Abstract Scientists regularly pose questions about treatment effects on outcomes conditional on a posttreatment event. However, causal inference in such settings requires care, even in perfectly executed randomized experiments. Recently, the conditional separable effect (CSE) was proposed as an interventionist estimand that corresponds to scientifically meaningful questions in these settings. However, existing results for the CSE require no unmeasured confounding between the outcome and posttreatment event, an assumption frequently violated in practice.

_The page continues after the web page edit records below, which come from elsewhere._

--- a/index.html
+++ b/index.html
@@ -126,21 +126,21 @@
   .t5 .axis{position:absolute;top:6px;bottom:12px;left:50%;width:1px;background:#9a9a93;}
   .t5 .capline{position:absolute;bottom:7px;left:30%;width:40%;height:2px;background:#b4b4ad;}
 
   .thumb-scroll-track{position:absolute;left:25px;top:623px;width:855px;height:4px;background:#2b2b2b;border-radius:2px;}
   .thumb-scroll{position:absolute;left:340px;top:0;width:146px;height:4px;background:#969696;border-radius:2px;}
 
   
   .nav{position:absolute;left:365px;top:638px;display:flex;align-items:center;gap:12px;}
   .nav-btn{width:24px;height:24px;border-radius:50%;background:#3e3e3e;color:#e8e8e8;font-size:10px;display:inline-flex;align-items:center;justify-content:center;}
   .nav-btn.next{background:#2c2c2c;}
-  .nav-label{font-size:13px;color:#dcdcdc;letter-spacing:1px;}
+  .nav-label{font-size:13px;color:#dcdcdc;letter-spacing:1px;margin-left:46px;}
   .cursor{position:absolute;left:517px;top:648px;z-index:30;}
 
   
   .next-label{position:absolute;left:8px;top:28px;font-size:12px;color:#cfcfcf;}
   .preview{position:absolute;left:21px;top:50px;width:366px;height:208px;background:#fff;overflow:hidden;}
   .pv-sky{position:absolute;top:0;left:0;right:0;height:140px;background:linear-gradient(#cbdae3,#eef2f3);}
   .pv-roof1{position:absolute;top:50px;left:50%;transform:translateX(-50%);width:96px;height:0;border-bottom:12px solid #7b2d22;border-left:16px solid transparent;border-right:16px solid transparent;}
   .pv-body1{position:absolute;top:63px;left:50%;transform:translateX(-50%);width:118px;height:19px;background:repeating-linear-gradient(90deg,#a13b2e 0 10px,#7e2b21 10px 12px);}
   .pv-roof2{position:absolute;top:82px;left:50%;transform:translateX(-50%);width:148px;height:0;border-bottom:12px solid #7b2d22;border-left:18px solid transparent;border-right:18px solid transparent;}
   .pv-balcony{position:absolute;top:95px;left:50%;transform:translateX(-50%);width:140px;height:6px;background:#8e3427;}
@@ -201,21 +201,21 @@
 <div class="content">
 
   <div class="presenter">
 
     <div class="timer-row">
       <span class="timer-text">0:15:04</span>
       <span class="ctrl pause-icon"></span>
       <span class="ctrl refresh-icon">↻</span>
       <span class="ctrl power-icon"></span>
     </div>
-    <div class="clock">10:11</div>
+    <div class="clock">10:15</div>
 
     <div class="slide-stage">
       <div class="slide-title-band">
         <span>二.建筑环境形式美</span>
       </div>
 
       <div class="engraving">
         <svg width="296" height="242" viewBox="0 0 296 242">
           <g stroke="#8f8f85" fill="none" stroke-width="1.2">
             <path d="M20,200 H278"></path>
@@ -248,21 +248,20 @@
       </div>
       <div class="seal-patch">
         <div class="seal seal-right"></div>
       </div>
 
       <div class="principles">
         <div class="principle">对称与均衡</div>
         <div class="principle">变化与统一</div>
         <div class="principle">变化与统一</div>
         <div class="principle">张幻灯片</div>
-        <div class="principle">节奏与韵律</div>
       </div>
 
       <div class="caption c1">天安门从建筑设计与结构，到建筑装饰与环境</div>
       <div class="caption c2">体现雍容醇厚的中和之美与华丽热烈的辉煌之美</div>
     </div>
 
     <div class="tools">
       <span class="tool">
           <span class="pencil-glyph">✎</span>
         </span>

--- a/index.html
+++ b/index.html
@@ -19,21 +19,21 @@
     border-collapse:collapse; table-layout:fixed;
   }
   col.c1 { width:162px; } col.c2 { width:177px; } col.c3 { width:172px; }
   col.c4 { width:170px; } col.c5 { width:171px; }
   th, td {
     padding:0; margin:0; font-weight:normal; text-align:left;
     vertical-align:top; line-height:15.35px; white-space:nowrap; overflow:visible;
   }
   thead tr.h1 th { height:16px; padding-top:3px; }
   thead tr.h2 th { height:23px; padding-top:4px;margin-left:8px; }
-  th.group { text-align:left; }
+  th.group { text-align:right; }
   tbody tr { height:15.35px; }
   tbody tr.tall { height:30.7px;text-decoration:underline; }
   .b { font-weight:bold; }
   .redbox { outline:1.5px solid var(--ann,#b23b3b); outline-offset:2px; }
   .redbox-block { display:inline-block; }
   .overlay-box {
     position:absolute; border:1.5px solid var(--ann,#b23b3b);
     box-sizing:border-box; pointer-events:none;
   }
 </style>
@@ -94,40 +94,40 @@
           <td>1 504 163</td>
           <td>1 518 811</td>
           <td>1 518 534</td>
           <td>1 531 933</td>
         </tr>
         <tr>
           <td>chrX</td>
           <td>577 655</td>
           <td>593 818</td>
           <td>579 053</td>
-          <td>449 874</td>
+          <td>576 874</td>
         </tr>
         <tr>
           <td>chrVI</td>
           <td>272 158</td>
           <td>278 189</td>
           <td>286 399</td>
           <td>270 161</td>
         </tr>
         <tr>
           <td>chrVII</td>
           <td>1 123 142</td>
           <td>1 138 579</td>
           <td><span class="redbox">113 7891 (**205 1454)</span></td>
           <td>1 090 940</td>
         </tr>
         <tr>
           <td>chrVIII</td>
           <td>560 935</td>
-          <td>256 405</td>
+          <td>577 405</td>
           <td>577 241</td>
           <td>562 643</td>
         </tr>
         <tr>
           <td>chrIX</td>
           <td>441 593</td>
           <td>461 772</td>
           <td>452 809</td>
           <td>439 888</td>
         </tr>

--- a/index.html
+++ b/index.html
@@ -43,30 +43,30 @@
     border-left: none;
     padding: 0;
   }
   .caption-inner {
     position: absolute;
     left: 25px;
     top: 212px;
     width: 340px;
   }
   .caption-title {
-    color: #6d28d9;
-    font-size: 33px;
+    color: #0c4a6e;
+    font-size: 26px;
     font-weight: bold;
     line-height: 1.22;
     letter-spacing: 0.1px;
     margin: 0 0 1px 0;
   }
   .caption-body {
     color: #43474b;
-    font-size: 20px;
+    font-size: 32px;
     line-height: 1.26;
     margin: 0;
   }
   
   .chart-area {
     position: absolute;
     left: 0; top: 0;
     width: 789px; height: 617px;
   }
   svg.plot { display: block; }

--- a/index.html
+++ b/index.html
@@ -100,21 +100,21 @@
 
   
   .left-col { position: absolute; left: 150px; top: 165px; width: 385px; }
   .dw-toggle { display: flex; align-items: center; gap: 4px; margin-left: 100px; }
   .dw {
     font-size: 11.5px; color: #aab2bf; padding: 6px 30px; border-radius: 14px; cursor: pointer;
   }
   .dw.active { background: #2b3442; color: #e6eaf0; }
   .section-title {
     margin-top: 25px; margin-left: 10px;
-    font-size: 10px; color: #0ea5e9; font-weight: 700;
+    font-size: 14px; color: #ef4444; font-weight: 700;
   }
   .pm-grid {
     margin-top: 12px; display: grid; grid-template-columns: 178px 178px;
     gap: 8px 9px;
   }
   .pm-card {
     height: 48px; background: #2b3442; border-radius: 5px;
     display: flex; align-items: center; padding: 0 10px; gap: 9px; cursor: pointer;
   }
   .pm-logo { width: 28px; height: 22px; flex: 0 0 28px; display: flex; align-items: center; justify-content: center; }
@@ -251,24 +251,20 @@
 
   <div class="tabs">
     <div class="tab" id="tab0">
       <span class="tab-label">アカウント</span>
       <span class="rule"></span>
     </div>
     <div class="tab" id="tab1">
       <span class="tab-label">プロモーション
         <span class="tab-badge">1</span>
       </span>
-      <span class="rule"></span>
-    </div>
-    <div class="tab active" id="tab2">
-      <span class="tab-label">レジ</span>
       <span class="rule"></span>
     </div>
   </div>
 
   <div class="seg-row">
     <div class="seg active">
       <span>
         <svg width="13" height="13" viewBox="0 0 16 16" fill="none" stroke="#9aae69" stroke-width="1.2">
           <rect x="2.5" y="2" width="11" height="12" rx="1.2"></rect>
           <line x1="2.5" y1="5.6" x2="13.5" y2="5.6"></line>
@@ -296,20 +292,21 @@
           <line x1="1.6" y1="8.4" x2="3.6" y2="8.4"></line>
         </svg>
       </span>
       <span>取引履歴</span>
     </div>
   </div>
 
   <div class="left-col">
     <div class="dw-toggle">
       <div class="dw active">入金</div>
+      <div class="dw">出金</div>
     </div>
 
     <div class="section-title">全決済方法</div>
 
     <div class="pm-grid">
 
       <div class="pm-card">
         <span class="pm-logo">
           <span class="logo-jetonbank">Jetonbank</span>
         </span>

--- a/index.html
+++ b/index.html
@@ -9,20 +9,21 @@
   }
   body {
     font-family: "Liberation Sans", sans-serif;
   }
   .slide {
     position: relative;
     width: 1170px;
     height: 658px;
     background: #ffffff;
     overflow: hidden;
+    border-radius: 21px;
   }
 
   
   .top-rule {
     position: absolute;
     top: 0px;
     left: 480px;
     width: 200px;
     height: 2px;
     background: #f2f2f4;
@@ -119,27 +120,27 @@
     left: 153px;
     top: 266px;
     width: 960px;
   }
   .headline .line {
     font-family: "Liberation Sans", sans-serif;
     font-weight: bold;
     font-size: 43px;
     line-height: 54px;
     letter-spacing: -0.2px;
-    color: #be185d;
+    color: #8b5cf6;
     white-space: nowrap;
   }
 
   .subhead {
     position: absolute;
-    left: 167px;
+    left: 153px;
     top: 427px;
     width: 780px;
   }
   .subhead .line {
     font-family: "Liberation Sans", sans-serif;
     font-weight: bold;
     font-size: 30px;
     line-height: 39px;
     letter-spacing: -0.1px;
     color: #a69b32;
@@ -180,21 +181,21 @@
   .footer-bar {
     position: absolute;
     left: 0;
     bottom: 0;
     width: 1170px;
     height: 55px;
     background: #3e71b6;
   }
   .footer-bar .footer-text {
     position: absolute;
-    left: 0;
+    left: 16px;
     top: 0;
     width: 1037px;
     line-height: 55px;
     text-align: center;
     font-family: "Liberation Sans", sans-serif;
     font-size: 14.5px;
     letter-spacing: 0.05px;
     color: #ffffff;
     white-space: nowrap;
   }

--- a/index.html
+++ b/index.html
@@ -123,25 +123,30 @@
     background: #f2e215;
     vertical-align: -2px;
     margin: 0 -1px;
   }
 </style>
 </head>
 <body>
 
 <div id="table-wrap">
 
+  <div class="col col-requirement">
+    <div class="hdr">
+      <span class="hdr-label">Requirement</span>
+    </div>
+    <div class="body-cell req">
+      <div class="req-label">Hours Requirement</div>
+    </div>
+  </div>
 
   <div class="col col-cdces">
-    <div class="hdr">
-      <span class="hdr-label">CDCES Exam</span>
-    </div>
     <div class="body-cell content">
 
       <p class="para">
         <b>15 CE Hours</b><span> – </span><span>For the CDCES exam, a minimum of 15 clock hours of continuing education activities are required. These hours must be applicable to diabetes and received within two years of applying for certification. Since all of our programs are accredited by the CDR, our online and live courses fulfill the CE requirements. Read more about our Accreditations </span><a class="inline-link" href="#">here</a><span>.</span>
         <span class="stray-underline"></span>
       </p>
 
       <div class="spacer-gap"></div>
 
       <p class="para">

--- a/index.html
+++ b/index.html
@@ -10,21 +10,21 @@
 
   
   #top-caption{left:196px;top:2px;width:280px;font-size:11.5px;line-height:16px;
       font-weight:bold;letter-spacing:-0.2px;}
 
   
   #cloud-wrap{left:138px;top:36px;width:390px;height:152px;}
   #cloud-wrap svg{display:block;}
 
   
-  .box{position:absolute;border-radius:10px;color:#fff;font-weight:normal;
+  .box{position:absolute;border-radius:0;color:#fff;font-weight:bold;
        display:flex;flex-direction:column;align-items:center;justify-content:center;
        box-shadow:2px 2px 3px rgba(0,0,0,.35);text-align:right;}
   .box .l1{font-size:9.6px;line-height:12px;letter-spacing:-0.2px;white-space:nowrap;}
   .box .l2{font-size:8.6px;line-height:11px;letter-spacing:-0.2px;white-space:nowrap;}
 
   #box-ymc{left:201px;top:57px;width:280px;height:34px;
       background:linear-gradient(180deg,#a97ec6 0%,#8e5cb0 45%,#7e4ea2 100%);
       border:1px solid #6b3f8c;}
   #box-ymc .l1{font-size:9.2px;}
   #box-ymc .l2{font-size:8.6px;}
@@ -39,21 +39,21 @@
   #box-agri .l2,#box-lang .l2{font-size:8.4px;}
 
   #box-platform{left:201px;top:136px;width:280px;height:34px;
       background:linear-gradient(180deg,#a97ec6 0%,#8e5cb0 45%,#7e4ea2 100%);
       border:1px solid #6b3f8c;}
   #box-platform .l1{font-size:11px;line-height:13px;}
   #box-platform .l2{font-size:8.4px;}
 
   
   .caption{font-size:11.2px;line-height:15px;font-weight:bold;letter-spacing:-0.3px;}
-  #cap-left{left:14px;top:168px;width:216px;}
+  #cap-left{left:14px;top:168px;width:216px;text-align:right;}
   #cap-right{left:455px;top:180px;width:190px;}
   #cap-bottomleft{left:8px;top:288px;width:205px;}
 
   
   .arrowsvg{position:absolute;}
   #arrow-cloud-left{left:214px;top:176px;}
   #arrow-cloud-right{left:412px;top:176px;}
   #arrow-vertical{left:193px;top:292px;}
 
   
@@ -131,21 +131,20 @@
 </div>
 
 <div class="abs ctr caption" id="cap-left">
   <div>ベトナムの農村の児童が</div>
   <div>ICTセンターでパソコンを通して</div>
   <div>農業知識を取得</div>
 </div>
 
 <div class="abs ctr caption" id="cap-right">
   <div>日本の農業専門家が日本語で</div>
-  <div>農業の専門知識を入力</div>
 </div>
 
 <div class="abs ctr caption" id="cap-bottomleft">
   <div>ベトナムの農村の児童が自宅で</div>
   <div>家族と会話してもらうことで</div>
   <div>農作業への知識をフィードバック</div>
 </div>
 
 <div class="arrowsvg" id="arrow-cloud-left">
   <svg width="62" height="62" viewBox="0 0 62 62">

In this work, we address this concern by developing new identification and estimation results for the CSE that allow for unmeasured confounding. We establish nonparametric identification of the CSE in observational and experimental settings with time-varying confounders, provided that certain proxy variables for hidden common causes of the posttreatment event and outcome are available. For inference, we characterize an influence function for the CSE under a semiparametric model where nuisance functions are a priori unrestricted. Using modern machine learning methods, we construct nonparametric nuisance function estimators and establish convergence rates that improve upon existing results. Moreover, we develop a consistent, asymptotically linear, and locally semiparametric efficient estimator of the CSE. We illustrate our framework with simulation studies and a real-world cancer therapy trial.